[lit-ideas] Re: Ye Olde Dialectic

  • From: "Phil Enns" <phil.enns@xxxxxxxxxxx>
  • To: <lit-ideas@xxxxxxxxxxxxx>
  • Date: Thu, 8 Sep 2005 09:17:47 -0400

Eric Yost wrote:

"So Lincoln is in fact stating that government should be involved or the leader 
in these last areas, which charities also perform, by way of combined action. 
Phil considered the first part of the quote but not the entire quote."

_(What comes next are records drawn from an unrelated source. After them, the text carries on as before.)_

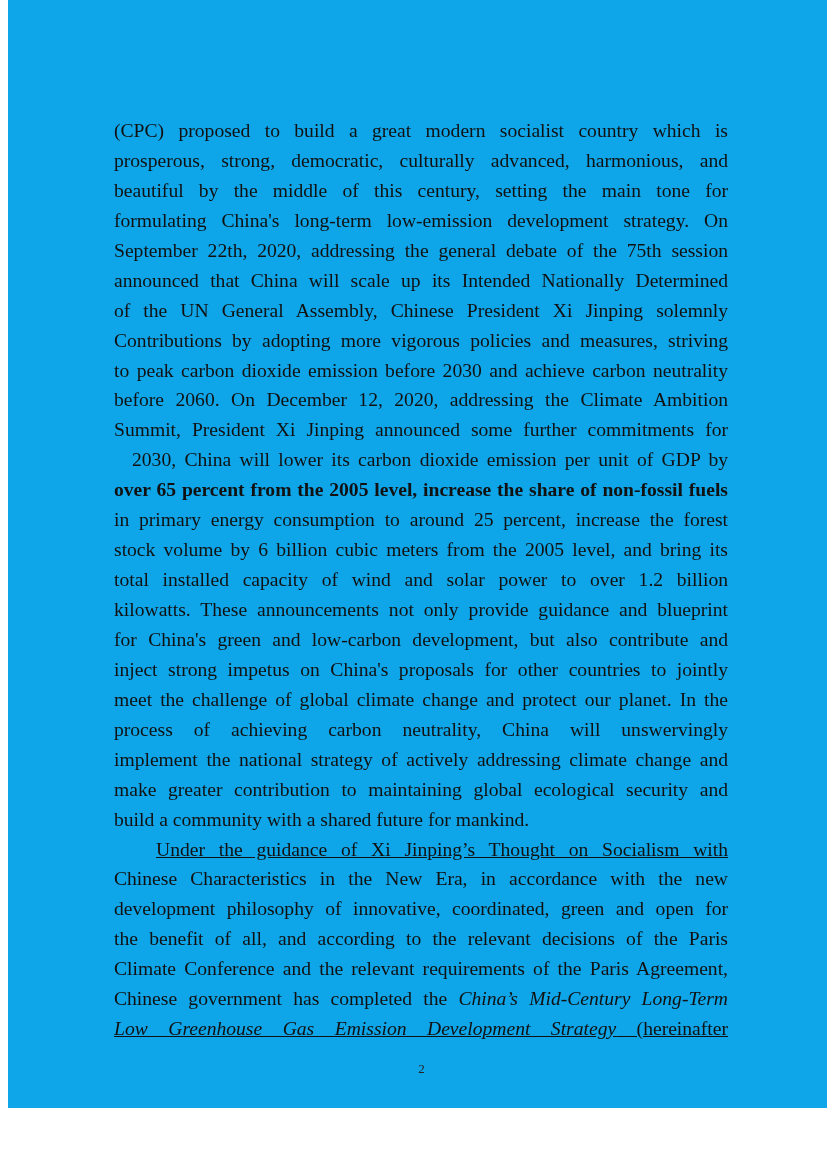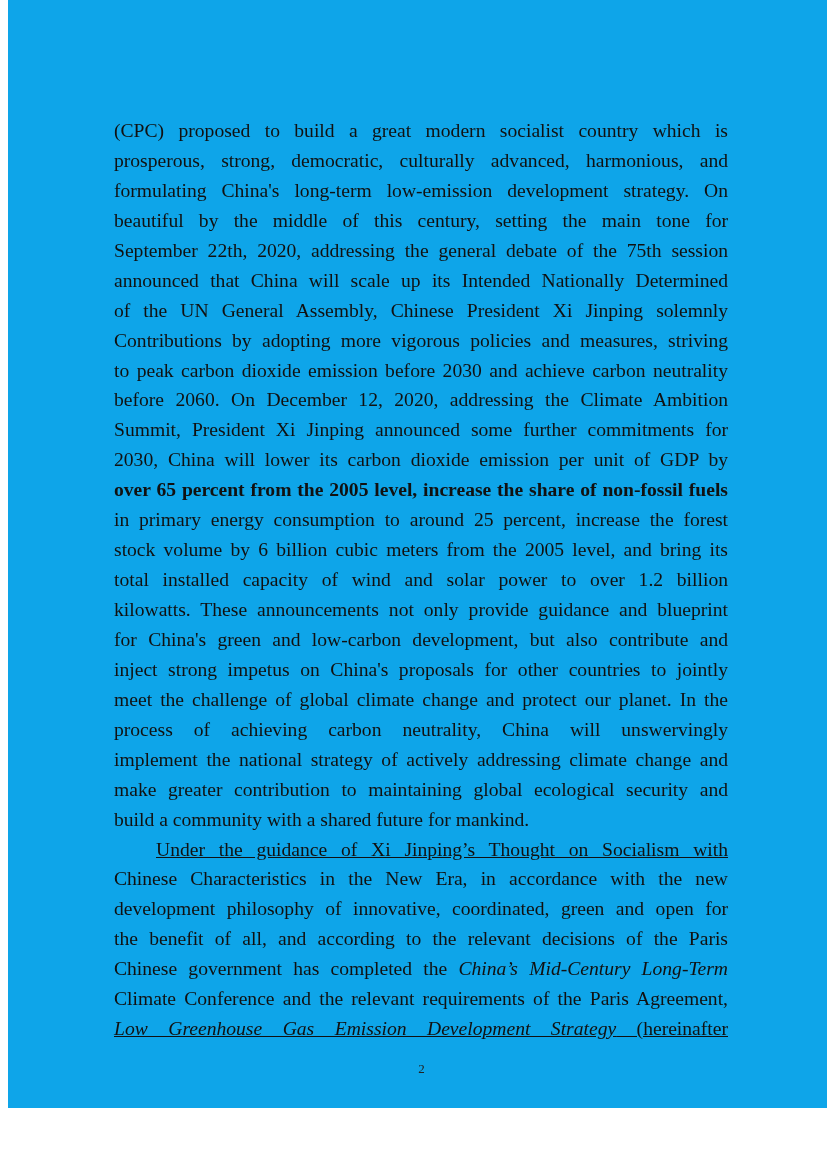"formulating China's long-term" div.line { order: before "beautiful by the middle of" -> after "beautiful by the middle of" }
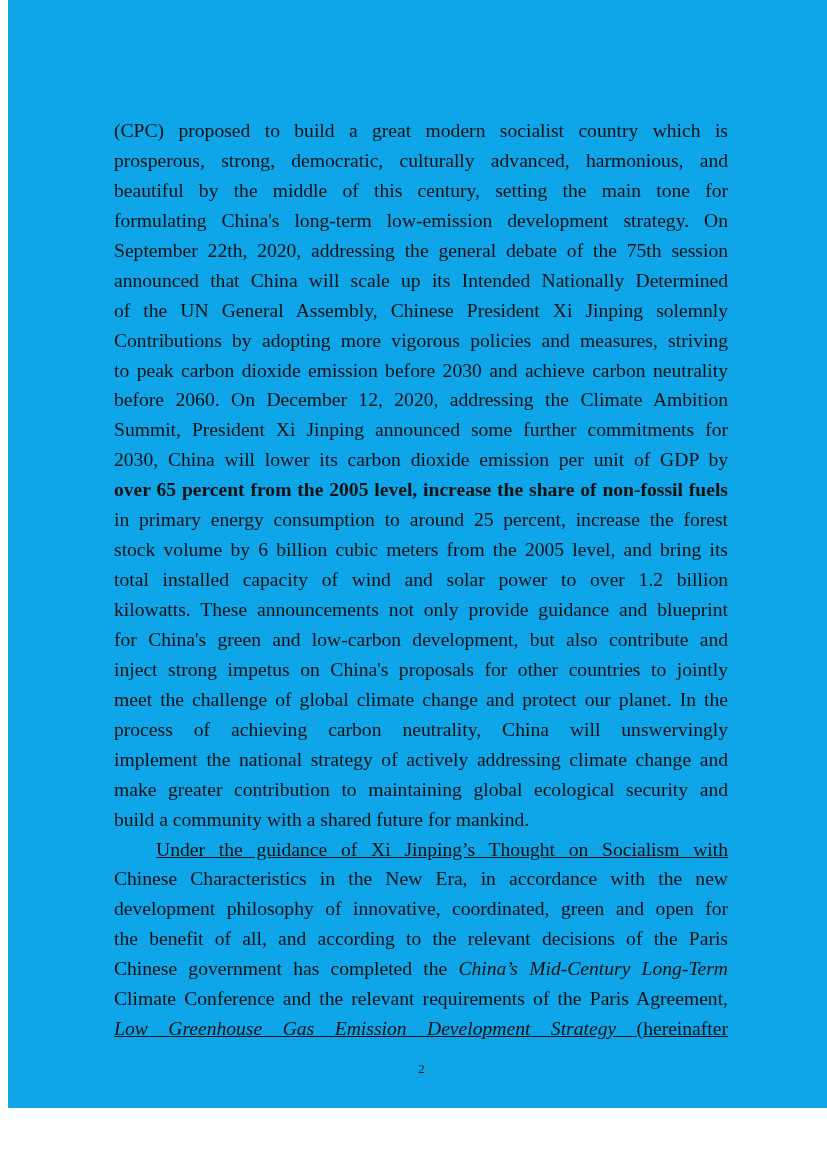"2030, China will lower its" div.line { margin-left: none -> 18px }
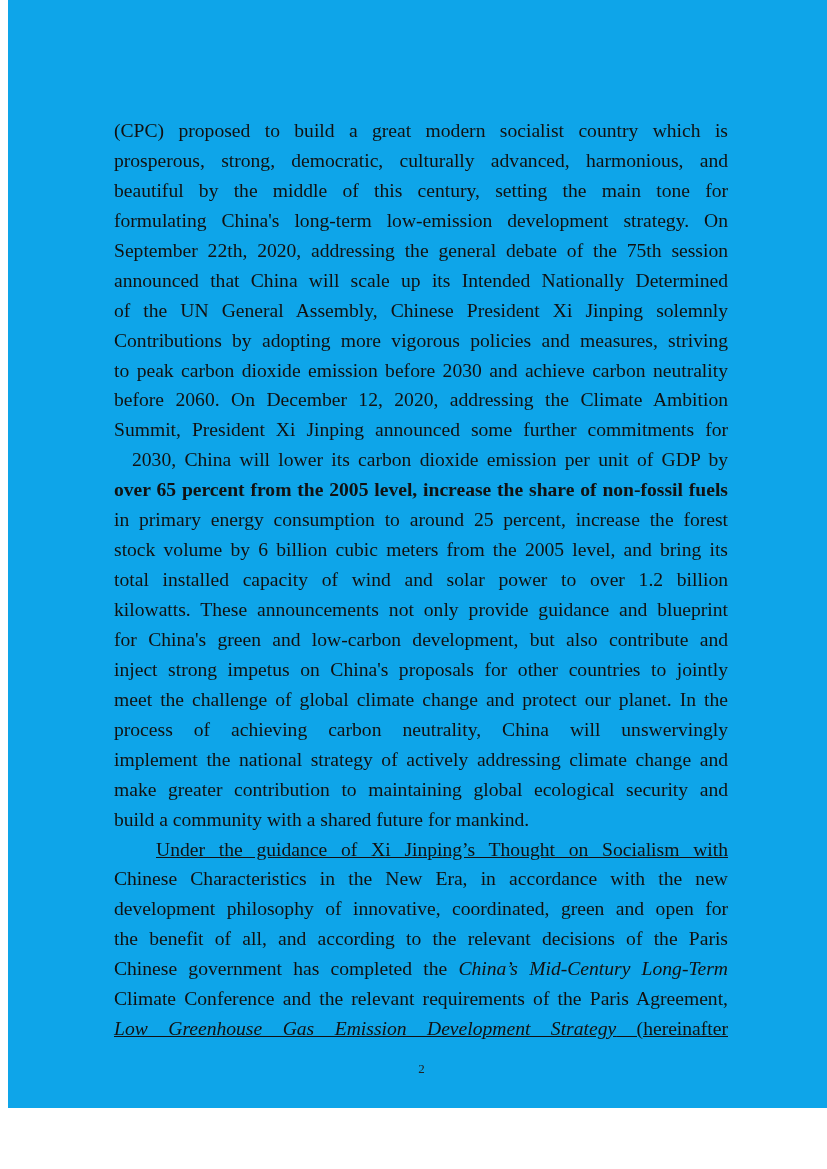"Chinese government has completed the" div.line { order: before "Climate Conference and the relevant" -> after "Climate Conference and the relevant" }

Again, nope.  Lincoln does not talk about the leadership of government.  In 
this quote, Lincoln is discussing the necessity of government.  This necessity 
follows from both the depravity and limitations of human beings.  Government is 
a response to, in the former, what people do and, in the latter, what people 
can't do.  In either case, what constitutes good government is its ability to 
fill whatever need is present.  In determining what government should do, one 
begins with what people can do rather than what government can do.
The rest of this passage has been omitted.